Kebijakan Tata Kelola LPG 3 Kg Langkah Vital Kurangi Beban Subsidi

Fibingunp – JAKARTA – Peneliti The Reform Initiative (TRI) sekaligus dosen Fakultas Perekonomian Universitas Airlangga, Unggul Heriqbaldi, menilai kebijakan tata kelola subsidi Liquified Petroleum Gas ( LPG ) 3 kilogram (kg) sebagai langkah strategis yang diambil oleh pemerintah. Kebijakan tata kelola yang tersebut dimaksud adalah mengubah status pengecer menjadi sub pangkalan yang tersebut mampu dipantau oleh negara.
“Penataan distribusi LPG bersubsidi oleh pemerintah merupakan langkah strategis mengingat beban fiskal subsidi energi yang dimaksud terus meningkat,” ujar Unggul di pernyataannya, diambil pada Hari Jumat (21/2/2025).
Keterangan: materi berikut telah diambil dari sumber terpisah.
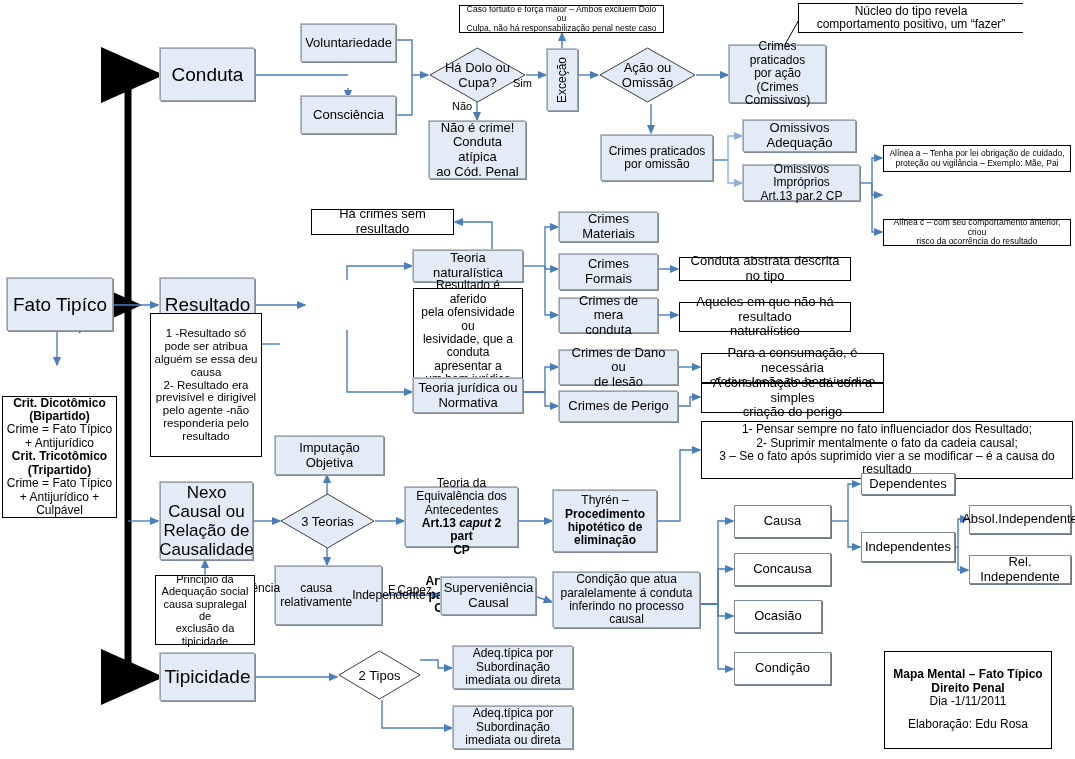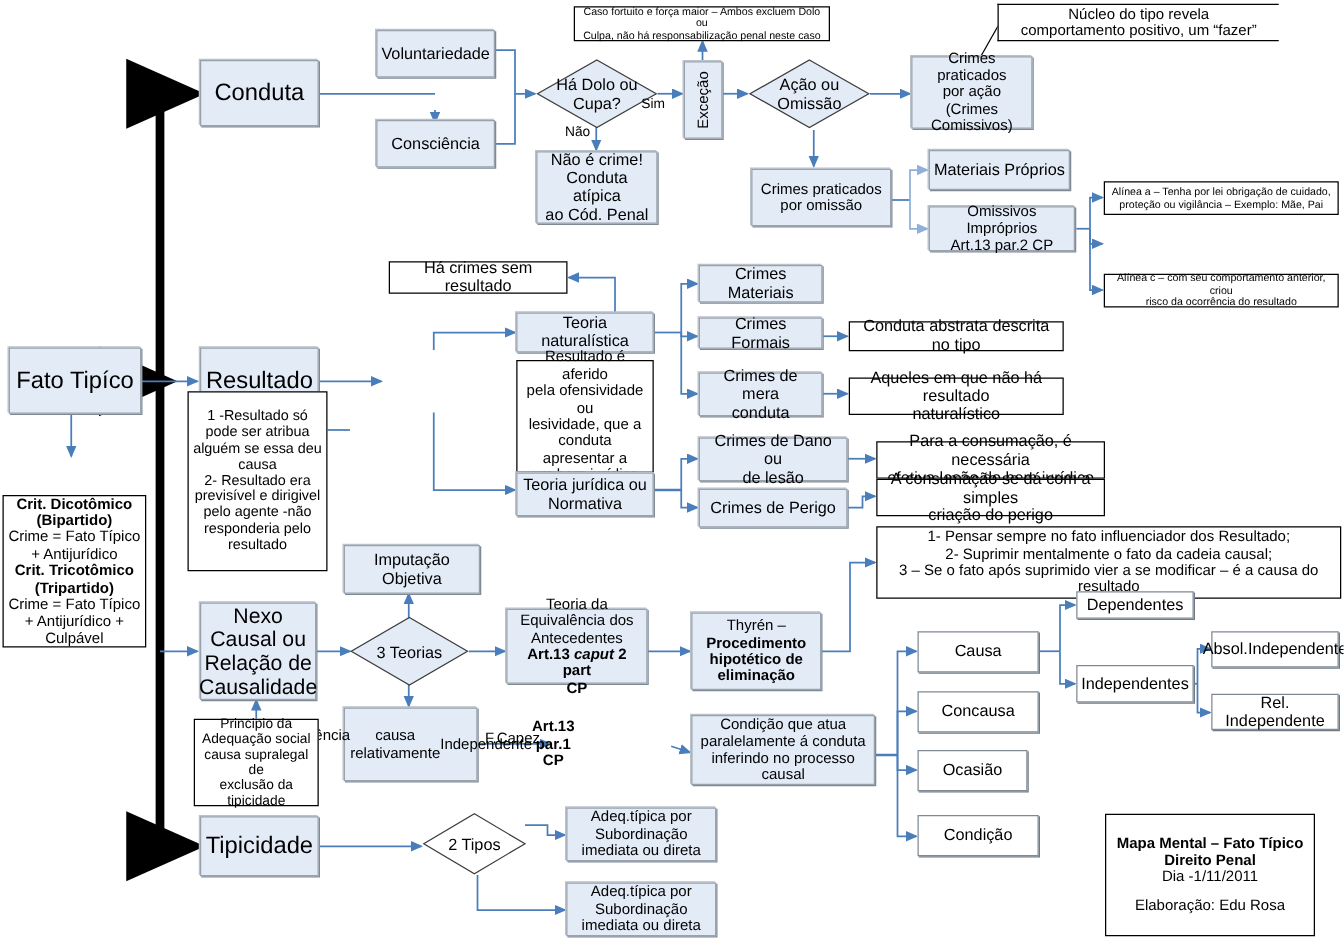--- a/index.html
+++ b/index.html
@@ -256,21 +256,21 @@
 por ação
 (Crimes
 Comissivos)</div>
 
   <div class="node sm" style="left:798px;top:3px;width:225px;height:30px;border-top:1px solid #000;border-left:1px solid #000;border-bottom:1px solid #000;border-right:none;background:#fff;">Núcleo do tipo revela
 comportamento positivo, um “fazer”</div>
 
   <div class="node blue sm" style="left:601px;top:135px;width:112px;height:46px;">Crimes praticados
 por omissão</div>
 
-  <div class="node blue med" style="left:743px;top:120px;width:113px;height:32px;">Materiais Próprios</div>
+  <div class="node blue med" style="left:743px;top:120px;width:113px;height:32px;">Omissivos Adequação</div>
 
   <div class="node blue sm" style="left:743px;top:165px;width:117px;height:36px;">Omissivos Impróprios
 Art.13 par.2 CP</div>
 
   <div class="node white xxs" style="left:883px;top:145px;width:188px;height:27px;">Alínea a – Tenha por lei obrigação de cuidado,
 proteção ou vigilância – Exemplo: Mãe, Pai</div>
   <div class="node white xxs" style="left:883px;top:219px;width:188px;height:27px;">Alínea c – com seu comportamento anterior, criou
 risco da ocorrência do resultado</div>
 
   <div class="node white sm" style="left:150px;top:313px;width:112px;height:144px;font-size:11.5px;">1 -Resultado só
@@ -292,21 +292,21 @@
 pela ofensividade ou
 lesividade, que a
 conduta apresentar a
 um bem jurídico</div>
 
   <div class="node blue med" style="left:413px;top:378px;width:110px;height:35px;">Teoria jurídica ou
 Normativa</div>
 
   <div class="node blue med" style="left:559px;top:212px;width:99px;height:30px;">Crimes Materiais</div>
 
-  <div class="node blue med" style="left:559px;top:254px;width:99px;height:25px;">Crimes Formais</div>
+  <div class="node blue med" style="left:559px;top:254px;width:99px;height:36px;">Crimes Formais</div>
 
   <div class="node blue med" style="left:559px;top:298px;width:99px;height:35px;">Crimes de mera
 conduta</div>
 
   <div class="node white med" style="left:679px;top:257px;width:172px;height:24px;">Conduta abstrata descrita no tipo</div>
 
   <div class="node white med" style="left:679px;top:302px;width:172px;height:30px;">Aqueles em que não há resultado
 naturalístico</div>
 
   <div class="node blue med" style="left:559px;top:350px;width:119px;height:35px;">Crimes de Dano ou
@@ -351,20 +351,22 @@
 
   <div class="node blue med" style="left:275px;top:566px;width:107px;height:59px;flex-direction:row;justify-content:center;font-size:12px;">
     <span>Superveniência de</span>
     <span>causa relativamente</span>
     <span>Independente</span>
     <span class="b">Art.13 par.1 CP</span>
   </div>
 
   <div class="lbl" style="left:388px;top:583px;font-size:12px;">F.Capez</div>
 
+  <div class="node blue med" style="left:441px;top:577px;width:95px;height:38px;">Superveniência
+Causal</div>
 
   <div class="node blue med" style="left:553px;top:572px;width:147px;height:56px;font-size:12px;">Condição que atua
 paralelamente á conduta
 inferindo no processo causal</div>
 
   <div class="node white sm" style="left:155px;top:575px;width:100px;height:70px;font-size:11px;">Principio da
 Adequação social
 causa supralegal de
 exclusão da
 tipicidade</div>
Kendati demikian, Unggul memberi peringatan bahwa penyesuaian biaya lalu perbaikan sistem distribusi gas melon yang dimaksud harus dirancang dengan cermat. Kata dia, upaya reformasi di tempat kedua area ini butuh perencanaan yang dimaksud matang lalu implementasi yang tersebut terukur agar dampaknya tetap memperlihatkan terkendali secara kegiatan ekonomi juga sosial.
“Pemerintah harus memverifikasi bahwa mekanisme penyesuaian tak mengakibatkan gejolak yang tersebut dapat memperburuk daya beli warga rentan. Oleh oleh sebab itu itu, proses delivery kebijakan ini harus diadakan secara bertahap, transparan, kemudian dengan strategi mitigasi yang mana jelas agar tujuan akhir meningkatkan kesejahteraan benar-benar tercapai,” katanya.
Di sisi lain, lanjut Unggul, kendati subsidi bertujuan untuk meningkatkan kesejahteraan masyarakat, efektivitasnya di menurunkan kemiskinan masih perlu diteliti lebih lanjut jauh. Pasalnya, kata Unggul mengutip data Estimasi World Bank (2022), setiap 1 persen Ekonomi Nasional yang dimaksud dialokasikan untuk subsidi komponen bakar cuma mampu menurunkan kemiskinan sebesar 1,2 persen.
“Ini sangat lebih tinggi rendah dibandingkan bantuan segera yang mana dapat menurunkan kemiskinan hingga 6,4 persen. Oleh oleh sebab itu itu, memverifikasi ketepatan sasaran menjadi kunci agar anggaran subsidi benar-benar memberikan dampak signifikan terhadap kelompok warga yang paling membutuhkan,” katanya.
Sebelumnya, pemerintah sedang merancang aturan agar status para pengecer bisa jadi diubah menjadi pangkalan agar warga dapat mendapatkan biaya yang dimaksud sesuai ketika membeli secara langsung dalam pangkalan. Kebijakan yang disebutkan kemudian disempurnakan kembali dengan mengubah status pengecer menjadi sub pangkalan.